Hızını alamıyordu resmen. "Batu duydun mu Merveyle Onur Londra'ya tatile gitmişler hemde sadece ikisi. Ay ne romantik değil mi? " daha devam ediyordu ki

"Hande sen nefes almak nedir bilmez misin? Bir sus ya!" dediğim de bunu umursamayarak gözlerini etrafta gezdirdi.

Handeyle yıllar önce tanışmıştık. Aşırı derece konuştuğundan millet ondan vebalıymış gibi kaçardı. En güzeli de bu kız bana fena derecede takıktı.

Nereye gitsem gelir, hangi kızla konuşsam onu benden kaçırmayı başarırdı. Ne hoş değil mi? Teslim olmuş olacağım ki uzun süredir kimseyle takılmıyordum.

"Geçen kızlar konuşurken duydum. Senle beni.. Şey.. aramızda birşey var sanıyorlar." dedi bundan umut bağlamış gibi duruyordu.

O anda mideme kramplar girdi. Handeyle birlikte olma düsüncesi sanırım kusacaktım. Onun bu derece yüzsüz olmasına hayret ediyordum doğrusu.

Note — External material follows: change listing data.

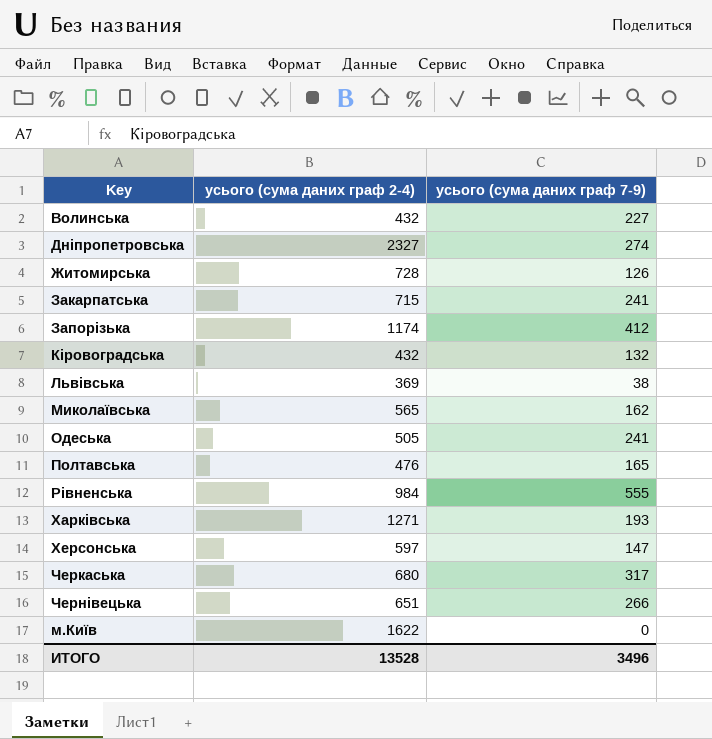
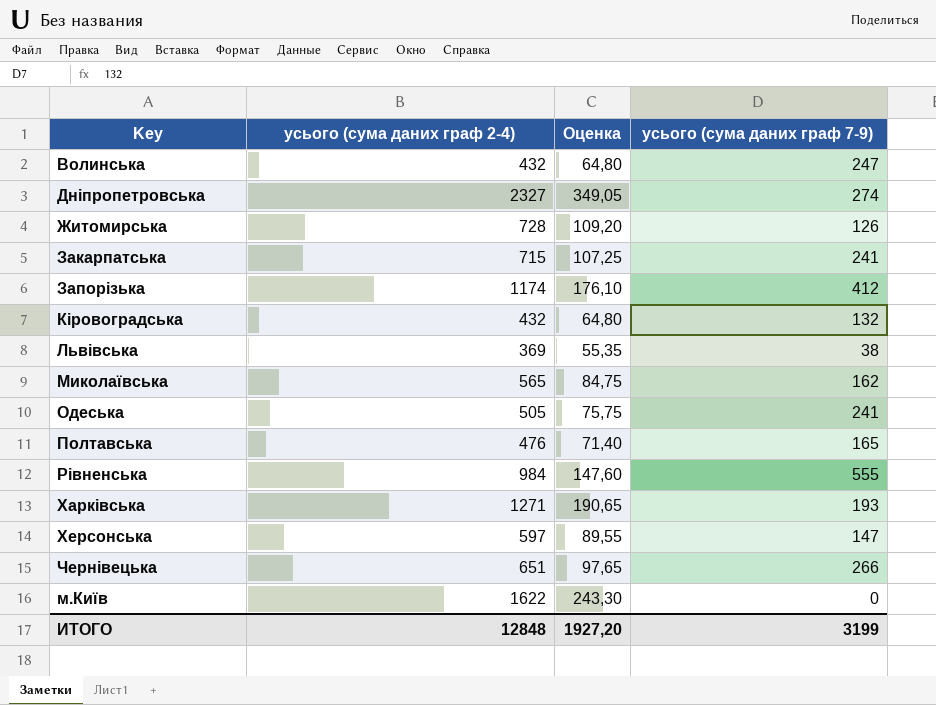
column Оценка | formula: none -> [усього (сума даних граф 2-4)] * 0,15
row Черкаська: 680 | 317 -> none
Волинська | усього (сума даних граф 7-9): 227 -> 247
ИТОГО | усього (сума даних граф 2-4): 13528 -> 12848
ИТОГО | усього (сума даних граф 7-9): 3496 -> 3199

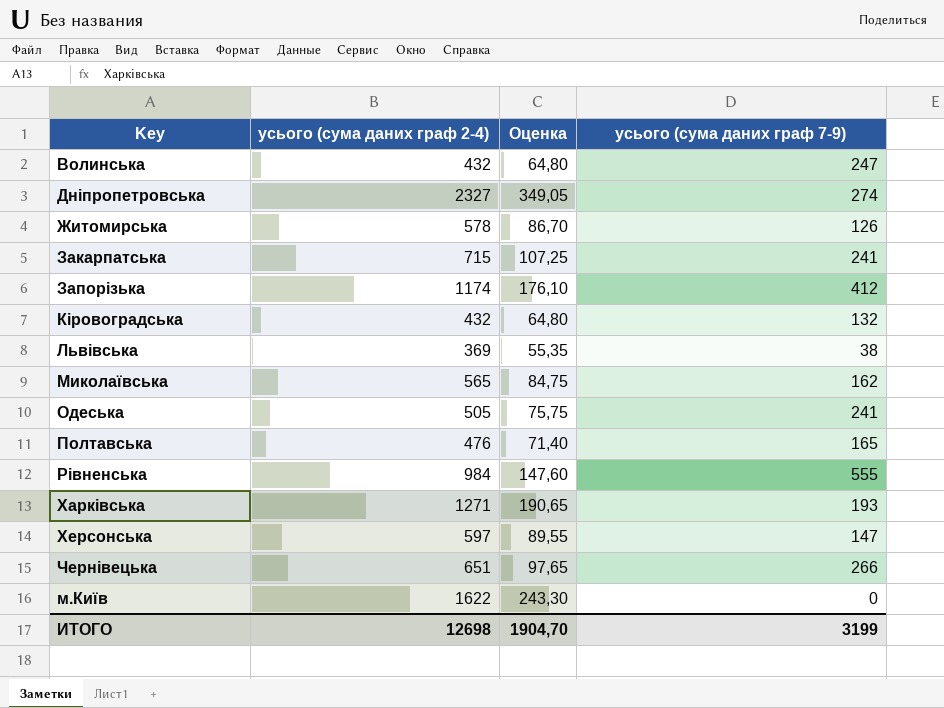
Житомирська | усього (сума даних граф 2-4): 728 -> 578
Житомирська | Оценка: 109,20 -> 86,70
ИТОГО | усього (сума даних граф 2-4): 12848 -> 12698
ИТОГО | Оценка: 1927,20 -> 1904,70

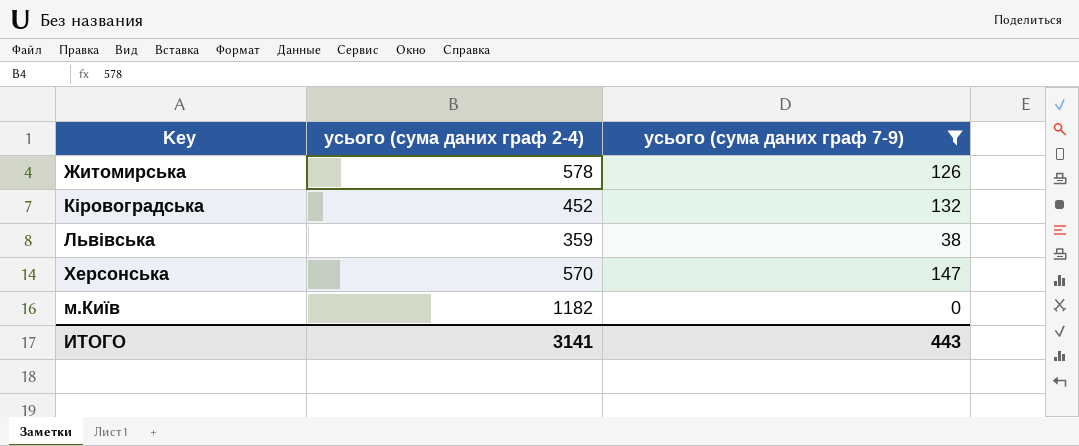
filter: none -> усього (сума даних граф 7-9) <= 147
column Оценка | formula: [усього (сума даних граф 2-4)] * 0,15 -> none
Кіровоградська | усього (сума даних граф 2-4): 432 -> 452
Львівська | усього (сума даних граф 2-4): 369 -> 359
Херсонська | усього (сума даних граф 2-4): 597 -> 570
м.Київ | усього (сума даних граф 2-4): 1622 -> 1182
ИТОГО | усього (сума даних граф 2-4): 12698 -> 3141
ИТОГО | усього (сума даних граф 7-9): 3199 -> 443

"Acelem var Hande. Sonra görüşürüz." diyerek ayağa kalktım daha fazla buna dayanamayacaktım çünkü. Arkamdan üzgün bir sesle "Pekala, görüşürüz. Ben seni ararım." dediğini duydum.

Şuan gerçekten uzaya felan taşınabilirdim. Bu kadarı da.. Pes artık. Dışarıya çıkıp derin bir nefes aldım. Artık kolları sıvama zamanıydı.

Ona nasıl yaklaşacağım konusunda hiç bir fikrim yoktu. Hande sağolsun tüm ciddiyetimi alt üst etmeyi başarmıştı. Bu kızda pes etme diye bir kavram olmadığına karar vermiştim ki telefonumun çalmasıyla kendime geldim.

Kim olduğuna bakmadan telefonu açtım. "Batu iyi haberlerim var. Hemen bana gel." bu Tolga'nın sesiydi. "Tamam on beş dakikaya ordayım." derken çoktan arabama bitmiştim. Çalıştırdım ve son gaz Tolga'ya gittim.

Tolga kapıda karşıladı beni heyecanlı gibiydi. Neler olduğuna anlam vermeye çalışırken "Porsuk'un kendine yeni eleman aradığını duydum. Belki dikkatini çeker." derken sesi fazla imalı gibiydi.

Harika eleman derken neyden bahsediyordu. Azılı bir katil mi arıyordu kendine ya da yasa dışı işler yapacak birini. Bu düşüncelerle vücudumun bir anda korkuyla titrediğini farkettim.

Aralarına girmek için bundan başka bir yol yok muydu? Zira hayatımda gördüğüm tek tabanca büyük babamın bana beş yaşımdayken aldığı su tabancasıydı.

Tehlike çanlarını duyabiliyordum. Süpper. Şimdiden işler sarpa sarmış gibi duruyor.